Hauk explained how for a time, the Emory community attempted to celebrate Charter Day, but found it to be challenging to plan any sort of celebration two weeks into the semester and on the heels of King Week.

This year, Founders Week marked the celebration of 100 years of Emory in Atlanta, referring to when the University received a DeKalb County charter to build at its present location in 1915, expanding from Oxford, Georgia, where it was first founded in 1836.

Founders Week promised many events, highlighted by a Sunday Bach concert at the Schwartz Center, with a selection of solo and chamber music of Johann Sebastian Bach.

The week continued with a Founders Day Dinner on Monday, Distinguished Faculty Lecture by C. H. Candler Professor of Psychology Frans de Waal on Tuesday, Wonderful Wednesday and will culminate with the annual Emory Jazz Fest on Saturday.

“Every year the Emory community recognizes the founding of our University with a week of events that strive to celebrate faculty accomplishments and the role of the University in promoting inquiry and intellectual life,” College senior and Wonderful Wednesday moderator Kevin Satterfield said.

Satterfield said that the Founders Day Dinner is a great way for some of the most dedicated students on campus to engage with alumni, faculty and administrators including Senior Vice President and Dean of Campus Life Ajay Nair and President James W. Wagner.

The evening included a performance by No Strings Attached and an address given by keynote speaker Stephen Chen (‘95C), a supervisory attorney with the U.S. Department of Education’s Office for Civil Rights.

Additionally, the dinner featured a new social media platform, including a “live stream social media feed, which allowed guests to upload their photos and tweets to a projection on the wall using the hashtag #Emory100,” College senior David Bailey said, who played a large role in organizing Founders Week.

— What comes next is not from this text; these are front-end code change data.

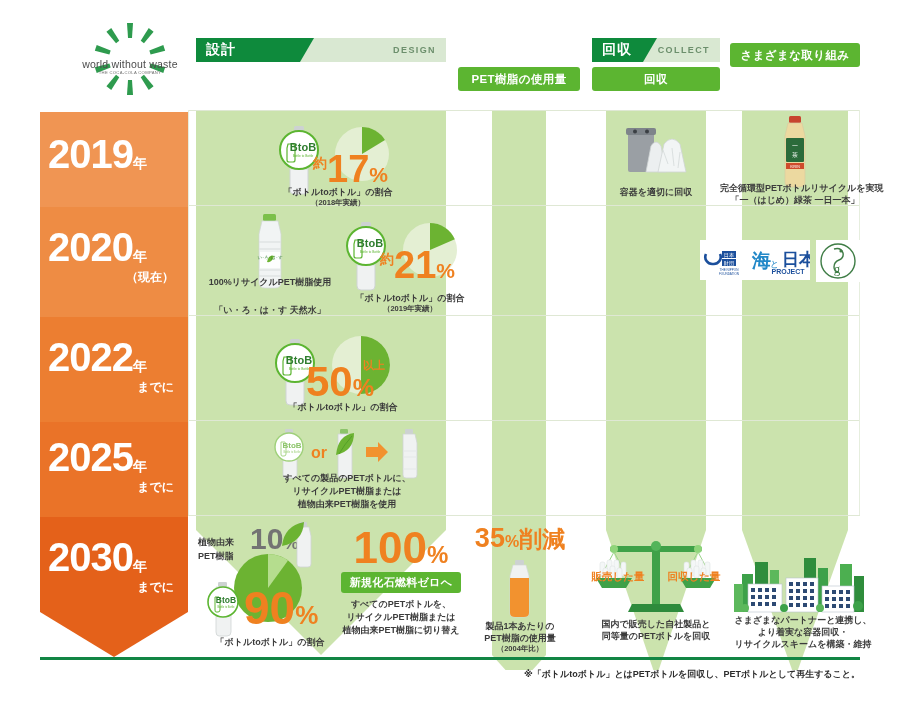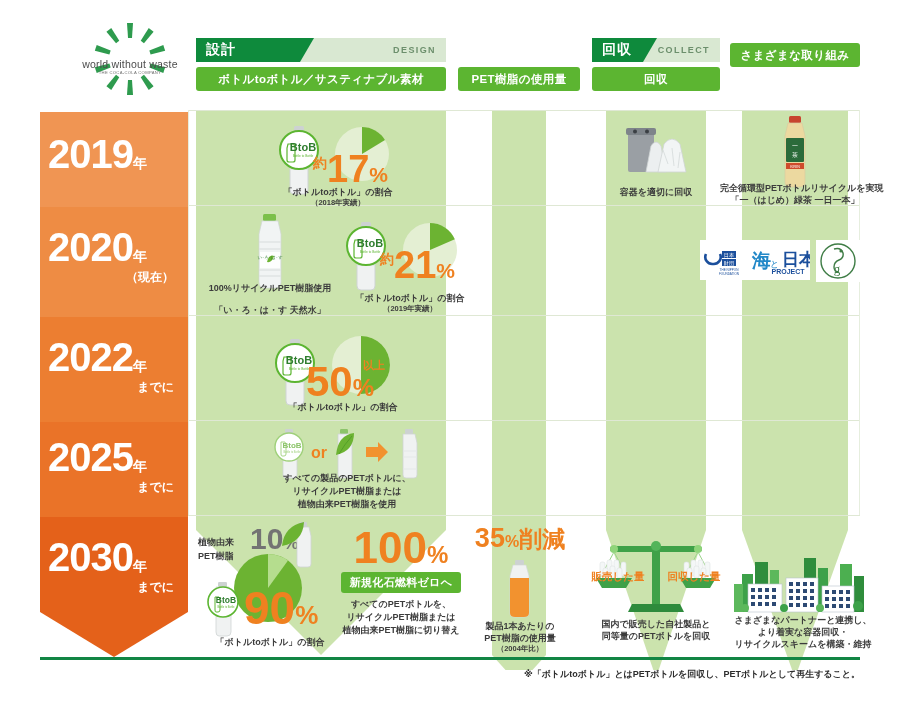--- a/index.html
+++ b/index.html
@@ -134,7 +134,6 @@
     <div class="jp">設計</div>
     <div class="en" style="color:#6c8f6c">DESIGN</div>
   </div>
-  <div class="pill">ボトルtoボトル／サスティナブル素材</div>
 </div>
 
 <div class="cat" id="cat1" style="left:458px; top:38px; width:122px;">

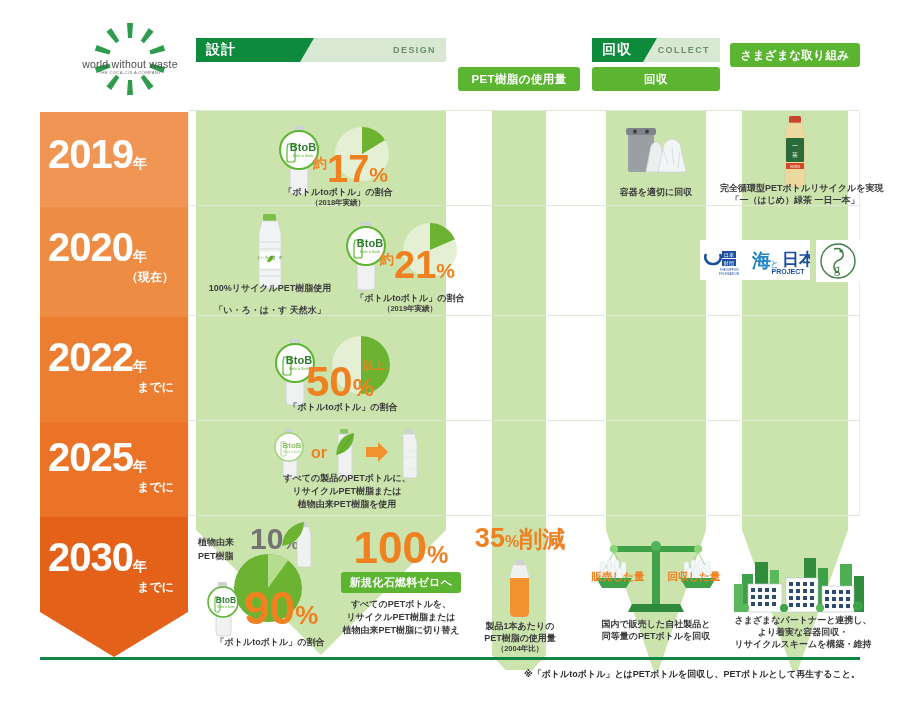--- a/index.html
+++ b/index.html
@@ -283,7 +283,7 @@
     <path d="M55,50 Q57,42 62,44 Q60,51 55,50 Z" fill="#6cb332"></path>
     <text x="58" y="47" font-size="4.5" fill="#2f7d2f" text-anchor="middle" font-family="Liberation Sans, sans-serif">い･ろ･は･す</text>
   </svg>
-  <div class="cap" style="position:absolute; left:-22px; top:70px; width:160px;">100%リサイクルPET樹脂使用</div>
+  <div class="cap" style="position:absolute; left:-22px; top:64px; width:160px;">100%リサイクルPET樹脂使用</div>
   <div class="cap" style="position:absolute; left:-22px; top:92px; width:160px;">「い・ろ・は・す 天然水」</div>
 </div>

Wonderful Wednesday featured its usual fanfare of student groups’ tables, complete with free food, Founders Day T-shirt giveaways, carriage rides, a photo booth and the chance to chat with actors dressed as some of Emory’s “founders.”

This week’s Wonderful Wednesday also saw the appearance of Lord Dooley and his highly anticipated announcement of the Dooley’s Week theme: Dooley’s Island.

Satterfield said that, in the end, Founders Week is ultimately about the ideals that our founders sought to achieve.

“In all, this week is not only about celebrating Emory’s role in fostering Atlanta’s distinct culture of philanthropy, business and arts,” Satterfield said, ”it also reminds the current community of the potential we, as an institution, have in instilling the values of global learning and community engagement within our students and faculty.”